Moreover, I am sure that with B&W's pedigree, they know what they are doing to the extent that they would not roll out a comparatively flawed product. With the HTM61 for only around $500, you are getting a pretty hefty speaker with a refined tweeter and fst mid range, certainly not the end all be all of speakers but in light of the noted flaws associated with all horizontal speaker, the HTM61 can be a reasonable partner for those with B&W mains.
post #4107 of 17823
Quote:
Originally Posted by crynear View Post

I can respect that, but it seems that every negative opinion of the 61 sources from this single article. So taken at face value, if one could fit a third 683 in the center position underneath the TV/Screen/whatever then that would be considered preferable?

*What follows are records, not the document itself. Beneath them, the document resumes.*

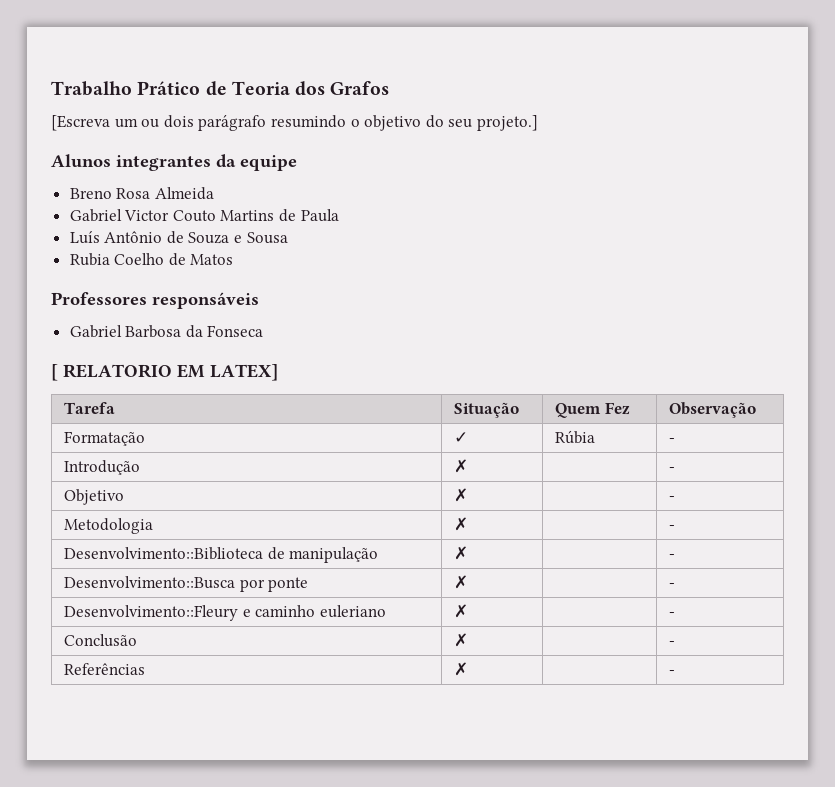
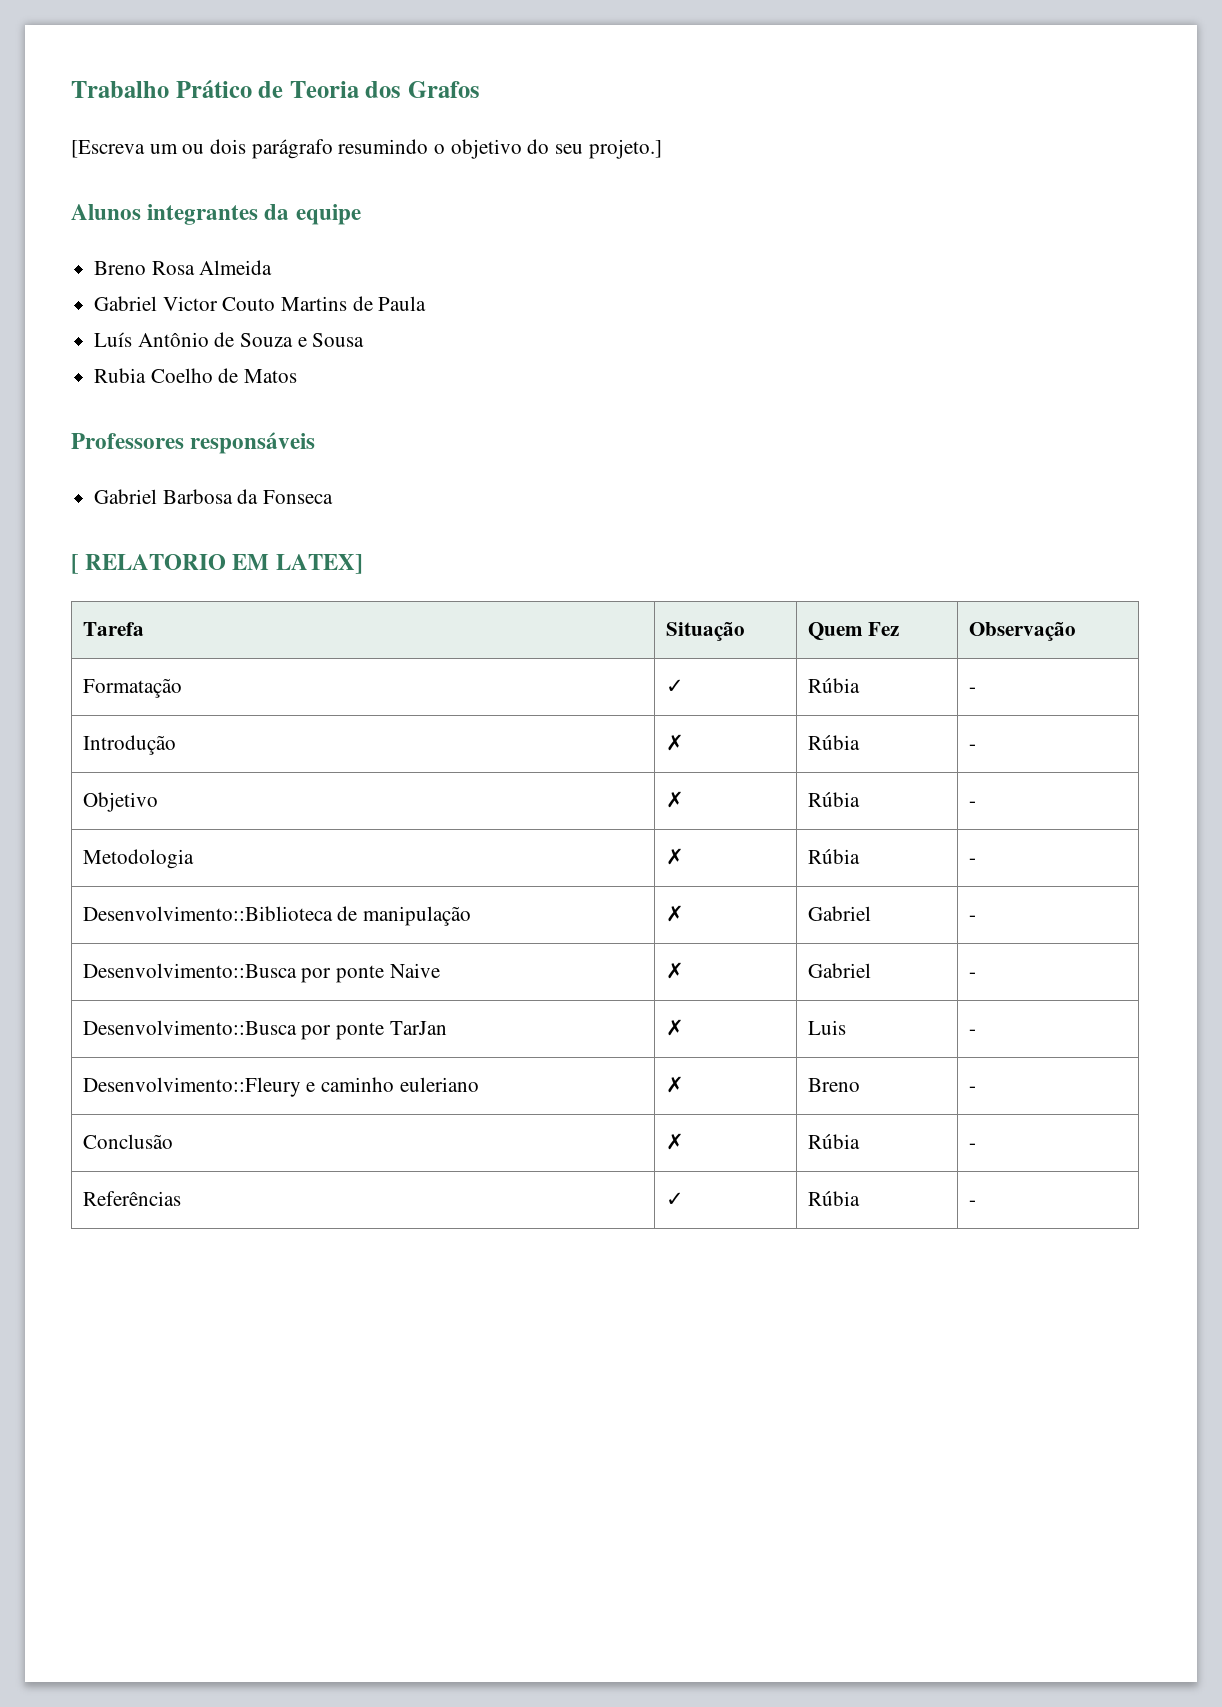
(469, 466) none -> [807,735,860,750] Rúbia
(469, 495) none -> [807,792,860,807] Rúbia
(469, 524) none -> [807,849,860,864] Rúbia
[669,554,676,559] [64,576,309,592] [454,575,469,589] | - // Desenvolvimento::Busca por ponte | ✗ | -> [807,906,871,921] [968,915,976,921] [82,963,440,983] [665,962,684,979] [807,963,871,978] [968,972,976,978] [82,1020,447,1040] [665,1019,684,1036] [807,1020,846,1035] Gabriel | - // Desenvolvimento::Busca por ponte Naive | ✗ | Gabriel | - // Desenvolvimento::Busca por ponte TarJan | ✗ | Luis
(469, 611) none -> [807,1078,860,1092] Breno
(469, 640) none -> [807,1134,860,1149] Rúbia
[454,662,469,676] ✗ | -> [665,1192,684,1206] [807,1191,860,1206] ✓ | Rúbia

How about if one were to position the 61 vertically instead of horizontally...would that be better?

It is from a single article and I think the 61 is getting a bad rap. I have an issue when it is represented that the 61 is flawed when the crux of the matter is that most horizontal centers are flawed based on this orientation.
post #4108 of 17823
Quote:
Originally Posted by crynear View Post

I can respect that, but it seems that every negative opinion of the 61 sources from this single article.

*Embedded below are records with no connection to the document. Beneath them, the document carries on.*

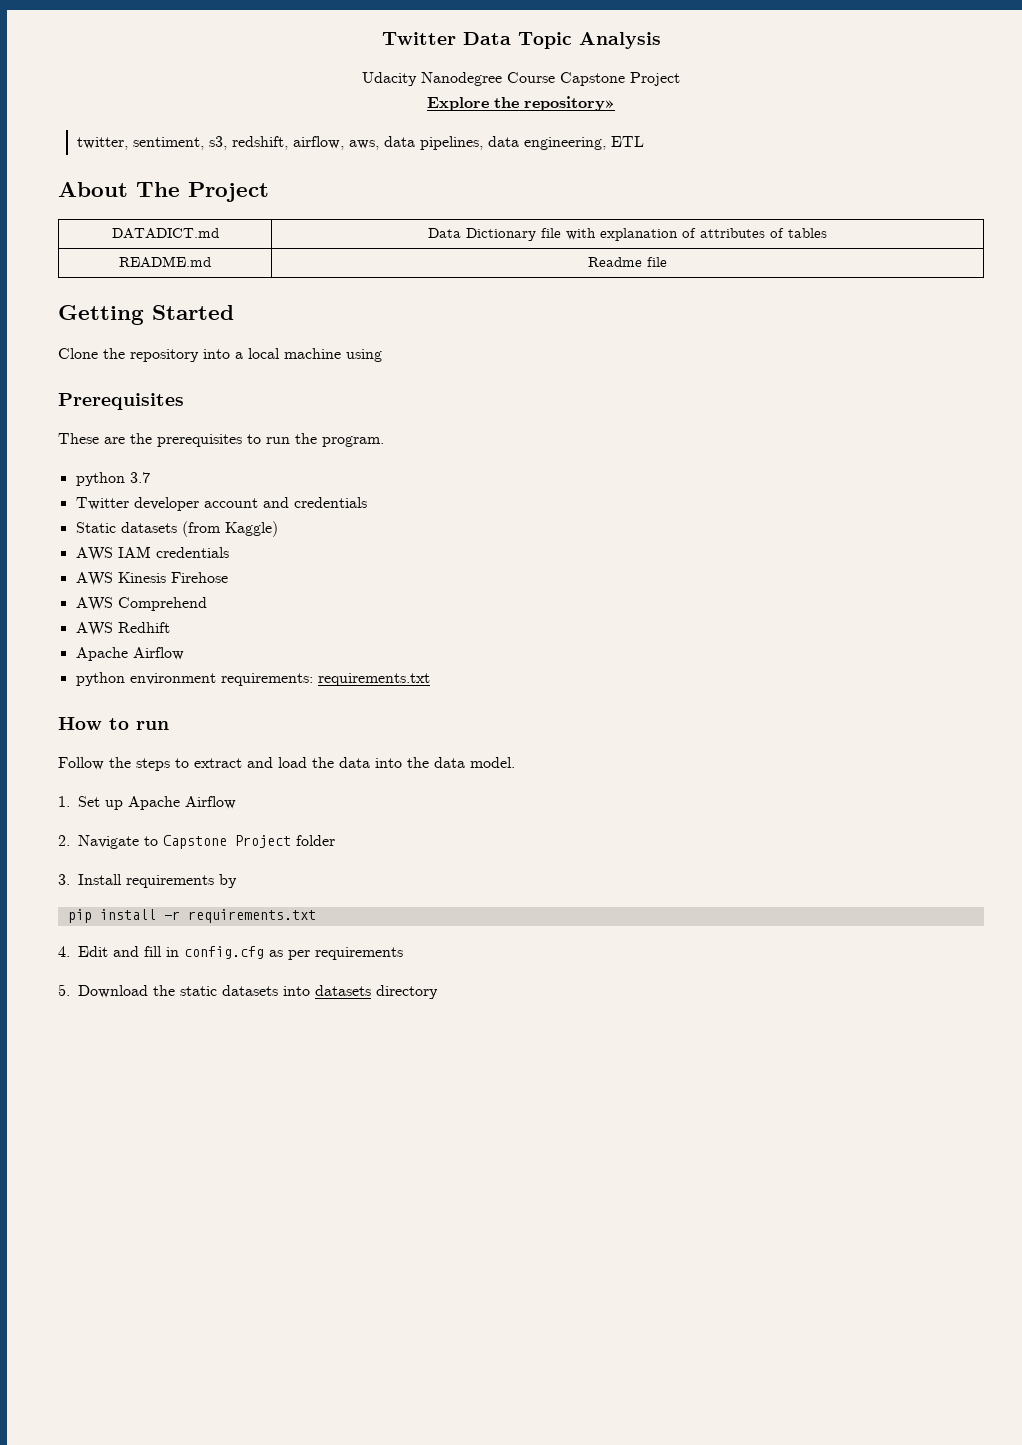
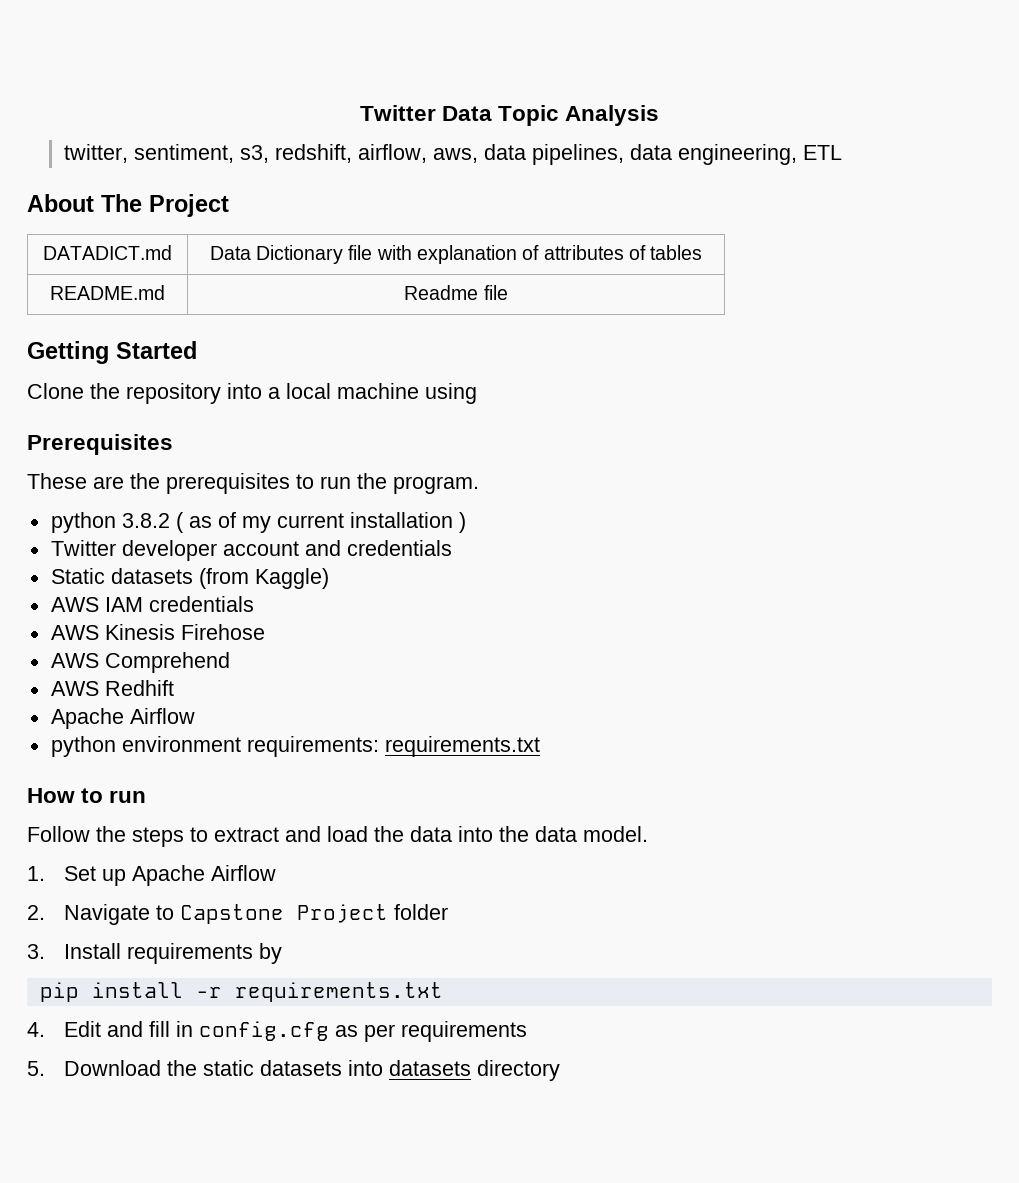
[362,72,680,86] [427,96,615,111] // Udacity Nanodegree Course Capstone Project // Explore the repository» -> (660, 115) none
[129,472,150,483] 3.7 -> [121,512,466,533] 3.8.2 ( as of my current installation )

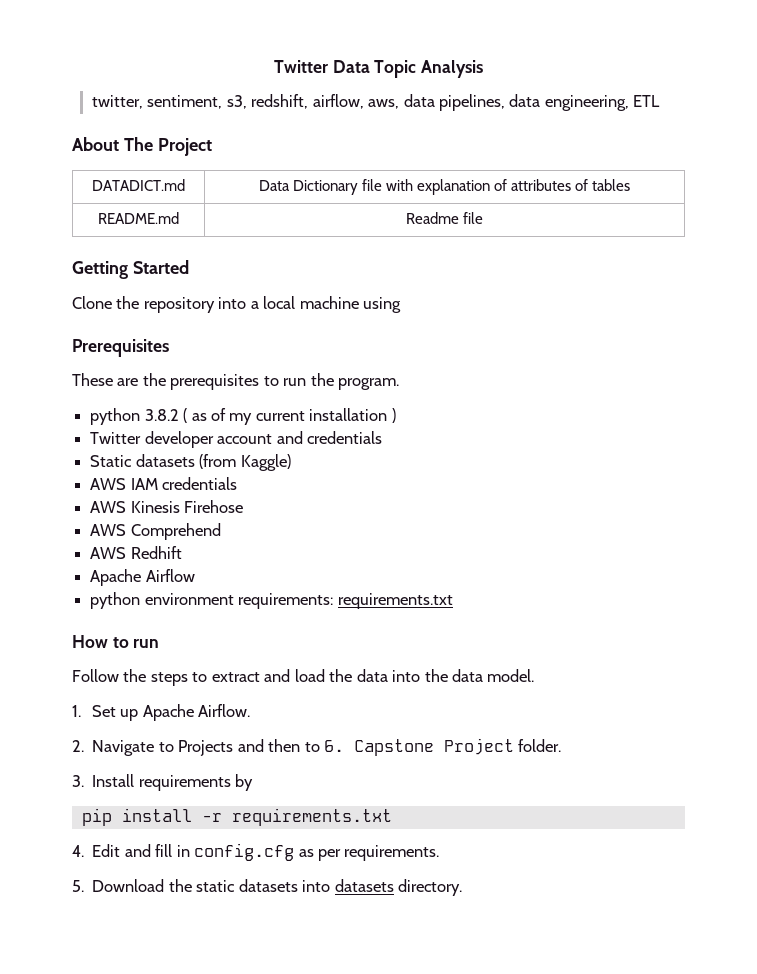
[210,865,276,881] Airflow -> [198,704,251,717] Airflow.
(174, 912) none -> [178,739,344,756] Projects and then to 6.
[393,904,448,920] folder -> [518,739,562,752] folder.
[400,1021,527,1042] requirements -> [344,845,440,861] requirements.
[476,1060,560,1081] directory -> [397,879,462,896] directory.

My criticism is home-grown as I have made the same point about many traditional center speakers. I must admit that I have spoken with Tom about the 61 and we do agree about it but I quote him because it is easier than writing it out myself.

Quote:
So taken at face value, if one could fit a third 683 in the center position underneath the TV/Screen/whatever then that would be considered preferable?

IMHO, yes. Now, my primary criteria are accurate tonal matching and uniform soundstage/imaging because I am, primarily, interested in music. Some have suggested that the power handling of the center speaker should be equally important because, for HT, it carries more of the load than the L/R. So, I can anticipate counter arguments.

Quote:
How about if one were to position the 61 vertically instead of horizontally...would that be better?

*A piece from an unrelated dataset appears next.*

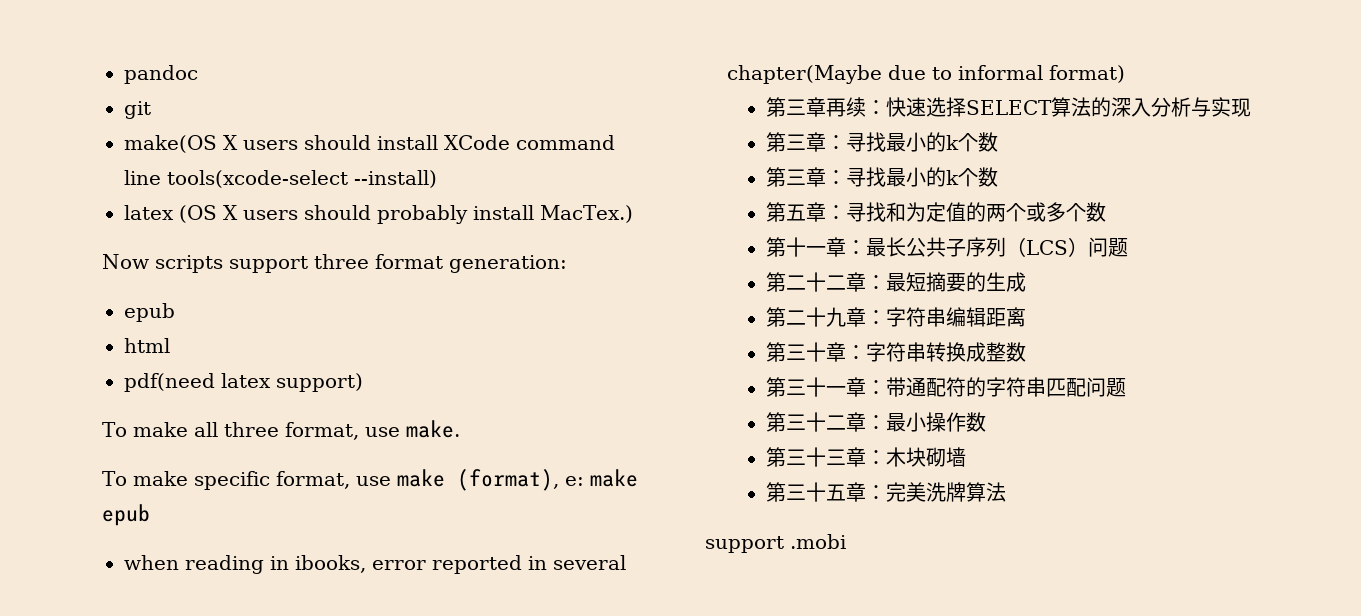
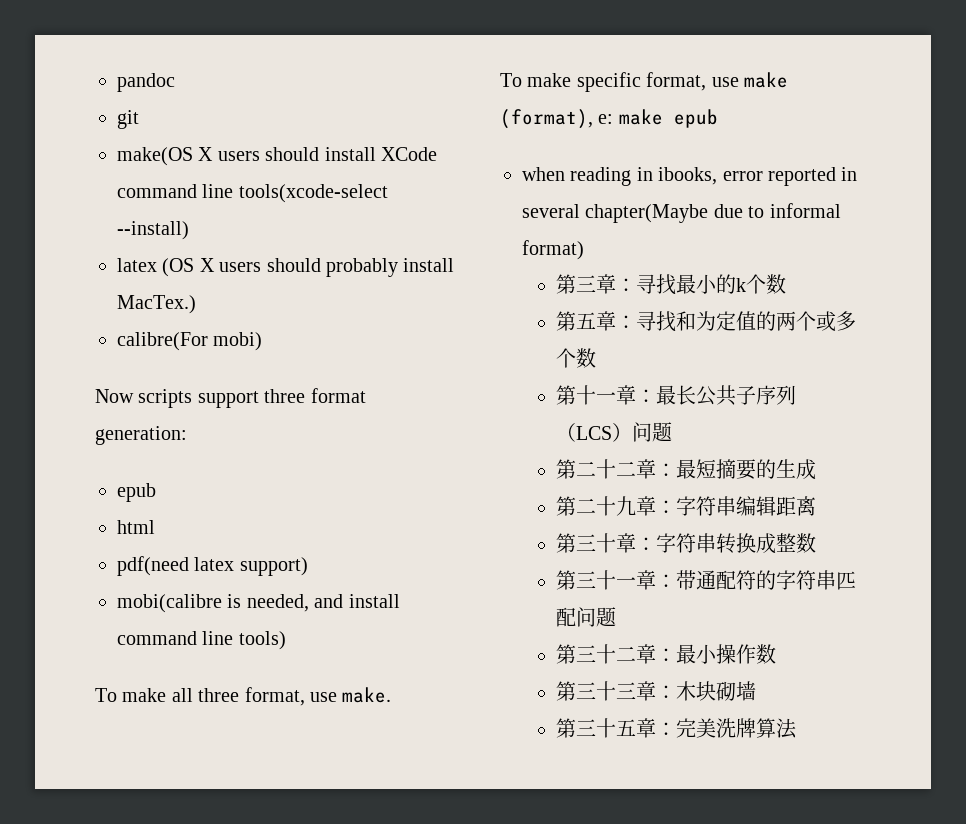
(633, 214) none -> [117,332,263,351] // calibre(For mobi)
(363, 382) none -> [117,594,400,613] [117,631,286,650] // mobi(calibre is needed, and install command line tools)
[766,97,1252,117] [766,132,999,152] // 第三章再续：快速选择SELECT算法的深入分析与实现 // 第三章：寻找最小的k个数 -> (584, 250) none
[705,534,846,553] // support .mobi -> (798, 728) none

Better but still less closely matched to the L/R than a third identical speaker, of course.
post #4109 of 17823
Quote:
Originally Posted by AndyGood View Post

It is from a single article and I think the 61 is getting a bad rap. I have an issue when it is represented that the 61 is flawed when the crux of the matter is that most horizontal centers are flawed based on this orientation.

True. I have not restrained myself from making this criticism generally and in print but, somehow, the HTM61 seems to draw the most fire. Mebbe because we expect better from B&W.
post #4110 of 17823
Quote:
Originally Posted by AndyGood View Post

Well, as an untutored buyer with a very aesthetically tutored wife, a single bookshelf would look kind of odd sitting on top of the TV so I understand why something not harmoniously correct is appealing. I always considered myself fairly sensitive to speaker mismatches as I can discern the tonal differences from my M&K rears and my B&W fronts. I also picked up that there is a slight tonal difference with pans across the front with the 685's mated with the HTM61. With that said, after owning very pricey centers from Dynaudio and Revel, I always felt that if a center was crisp, threw a wide soundstage and blended with the mains, there isn't too much to pick on if you are a fan mostly of films, maybe multi channel music is a different story. Look, as much as you probably are technically on point with your assessment, in the real world for most listeners, I dont see the horizontal center as a dagger in the heart of a good soundstage.

Moreover, I am sure that with B&W's pedigree, they know what they are doing to the extent that they would not roll out a comparatively flawed product. With the HTM61 for only around $500, you are getting a pretty hefty speaker with a refined tweeter and fst mid range, certainly not the end all be all of speakers but in light of the noted flaws associated with all horizontal speaker, the HTM61 can be a reasonable partner for those with B&W mains.

We each have our particular needs and standards. I find almost all horizontal centers flawed in performance but, as you imply, I am interested more in music reproduction than in HT. It is with a great sense of the quixotic nature of my effort that I continue to point this out.